The twentieth century
Romanticism in all European music certainly held on through the turn of century. In Italy, the music of Verdi and Puccini continued to dominate for a number of years. Other Italian Romantic composers—at least composers who continued to compose in the tonal traditions of Western music (as opposed to the new atonality and dissonances of post-WWI Europe—composers who "made it" into the 20th century include Arrigo Boito, Ruggiero Leoncavallo, Pietro Mascagni, Francesco Cilea, and Ottorino Respighi.
Yet, it was inevitable that Italian composers would respond to the fading values of Romanticism and the cynicism provoked in many European artistic quarters by such things as World War I and such cultural/scientific phenomena as psychoanalysis in which—at least according to Robert Louis Stevenson—"all men have secret thoughts that would shame hell." Romanticism—in spite of its lingering popularity with opera goers—died in the First World War.
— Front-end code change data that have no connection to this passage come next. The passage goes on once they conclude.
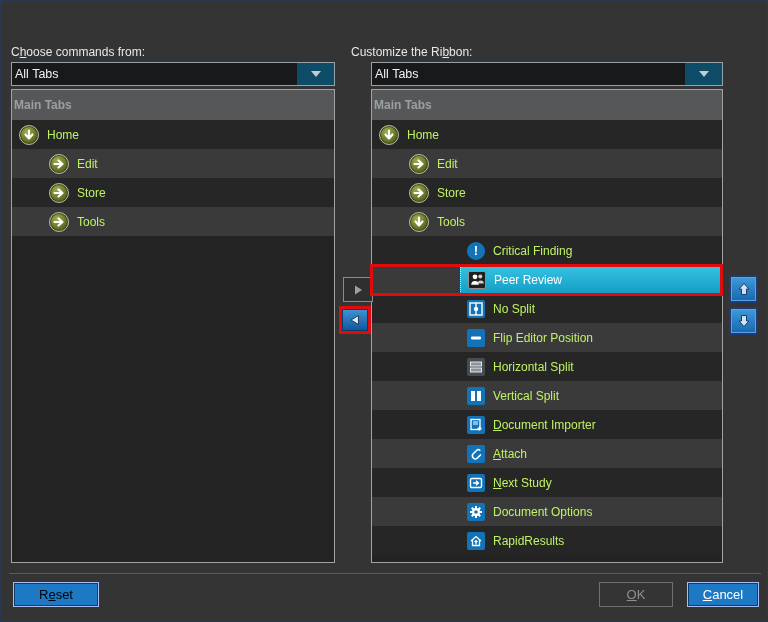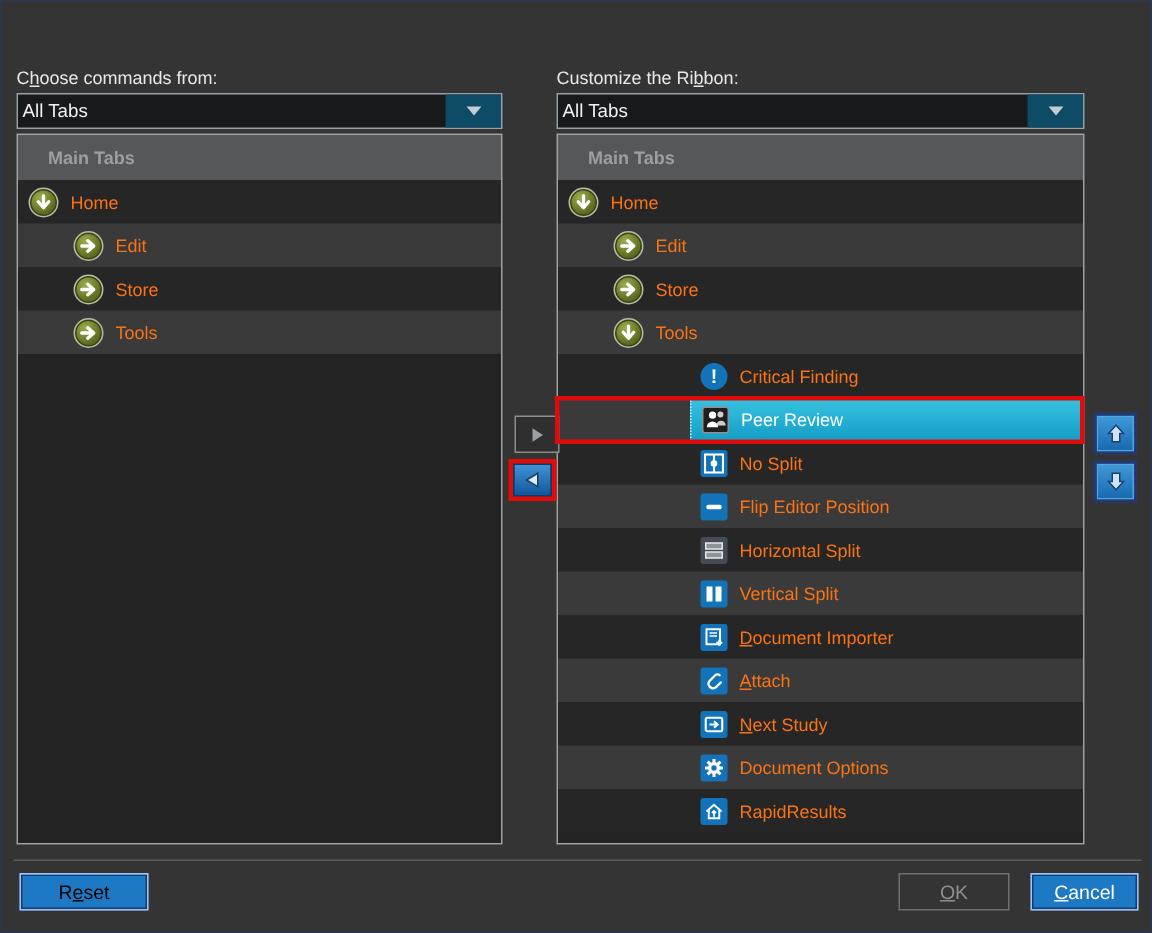--- a/index.html
+++ b/index.html
@@ -17,7 +17,7 @@
   .close{color:#dde6f0;font-size:16px;font-weight:bold;line-height:1;}
   
   .panel-label{position:absolute;top:44px;font-size:12px;color:#e8e8e8;}
-  #label-left{left:10px;} #label-right{left:370px;}
+  #label-left{left:10px;} #label-right{left:350px;}
   
   .dropdown{position:absolute;top:61px;height:24px;background:#17191a;border:1px solid #99a1a8;
     box-sizing:border-box;display:flex;align-items:stretch;}

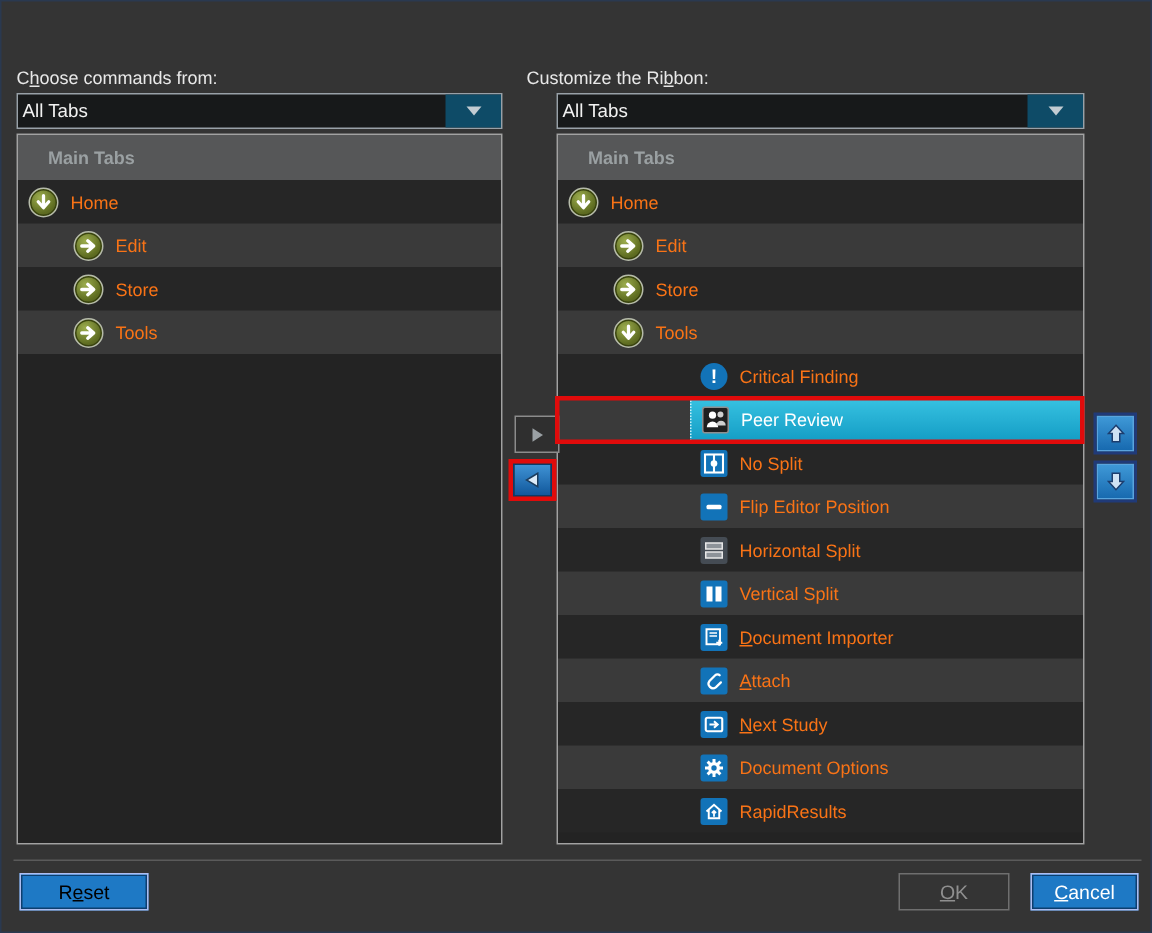--- a/index.html
+++ b/index.html
@@ -29,7 +29,7 @@
     box-sizing:border-box;overflow:hidden;}
   #list-left{left:10px;width:324px;} #list-right{left:370px;width:352px;}
   .list-header{height:30px;background:#565758;color:#9aa0a2;font-weight:bold;font-size:12px;
-    display:flex;align-items:center;padding-left:20px;}
+    display:flex;align-items:center;padding-left:2px;}
   .row{height:29px;display:flex;}
   .row.dark{background:#262626;} .row.light{background:#3a3a3a;}
   .row-inner{display:flex;align-items:center;flex:1;padding-left:7px;}

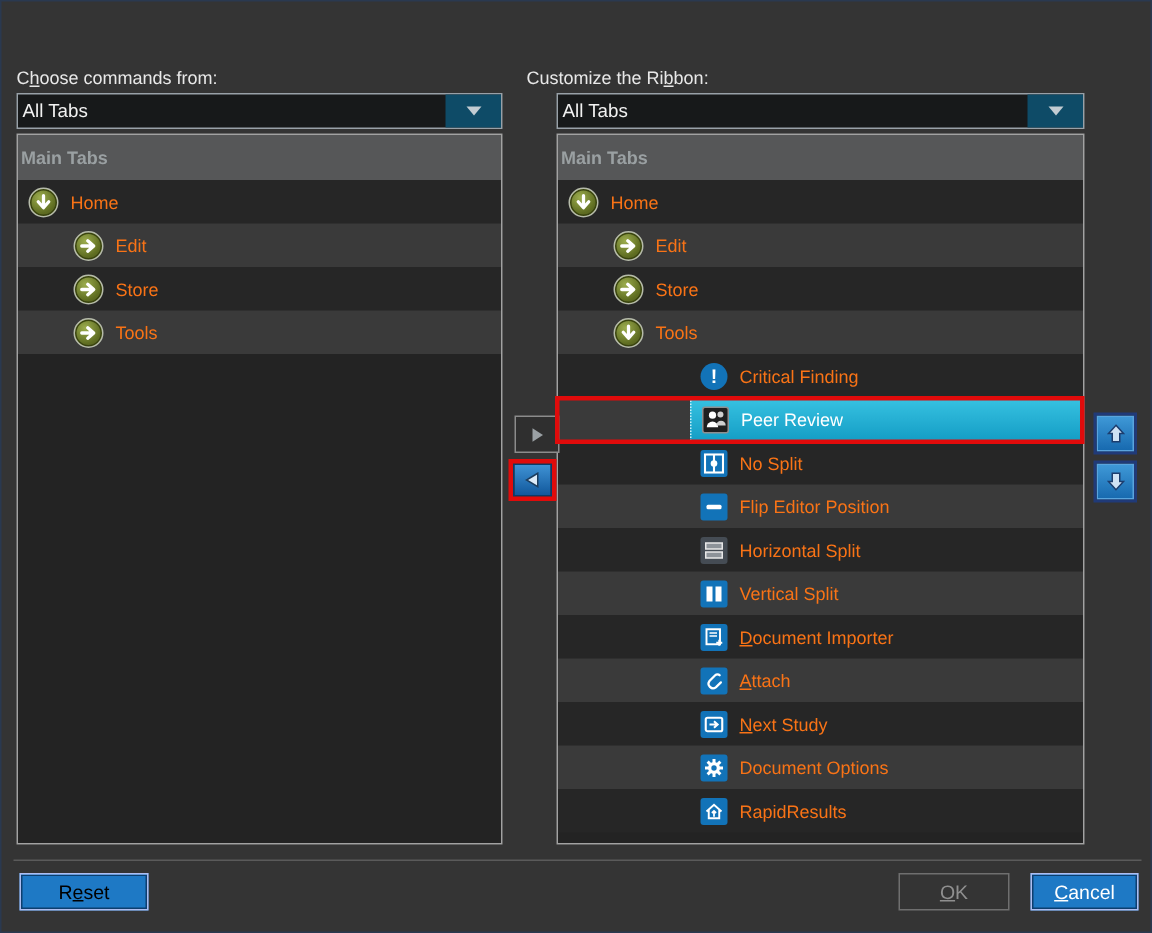--- a/index.html
+++ b/index.html
@@ -34,7 +34,7 @@
   .row.dark{background:#262626;} .row.light{background:#3a3a3a;}
   .row-inner{display:flex;align-items:center;flex:1;padding-left:7px;}
   .row-inner.selected{background:linear-gradient(#38c3e2,#149dc5);border-left:1px dotted #c6f0fa;}
-  .row .label{margin-left:8px;font-size:12px;color:#f97316;white-space:nowrap;}
+  .row .label{margin-left:8px;font-size:12px;color:#bef264;white-space:nowrap;}
   .row-inner.selected .label{color:#fff;}
   .icon-tab{width:20px;height:20px;border-radius:50%;flex:none;box-sizing:border-box;
     background:radial-gradient(circle at 38% 32%,#9cad4e,#5f6d22 62%,#49541b);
Romantic music in Italy, however, cannot be said to have died under its own weight, as one might say of the overlong and over-orchestrated works of the late Romantic music in Germany that gave way to Minimalist music. But abstraction and atonality and, simply, "difficult" music did come to Italy after the death of Puccini. Among the most important Italian names in 20th-century music are Luciano Berio, Luigi Dallapiccola, and Goffredo Petrassi.
Notes
- ↑ Richard H. Hoppin, Medieval Music (New York, W.W. Norton & Co., 1978), pp. 433ff.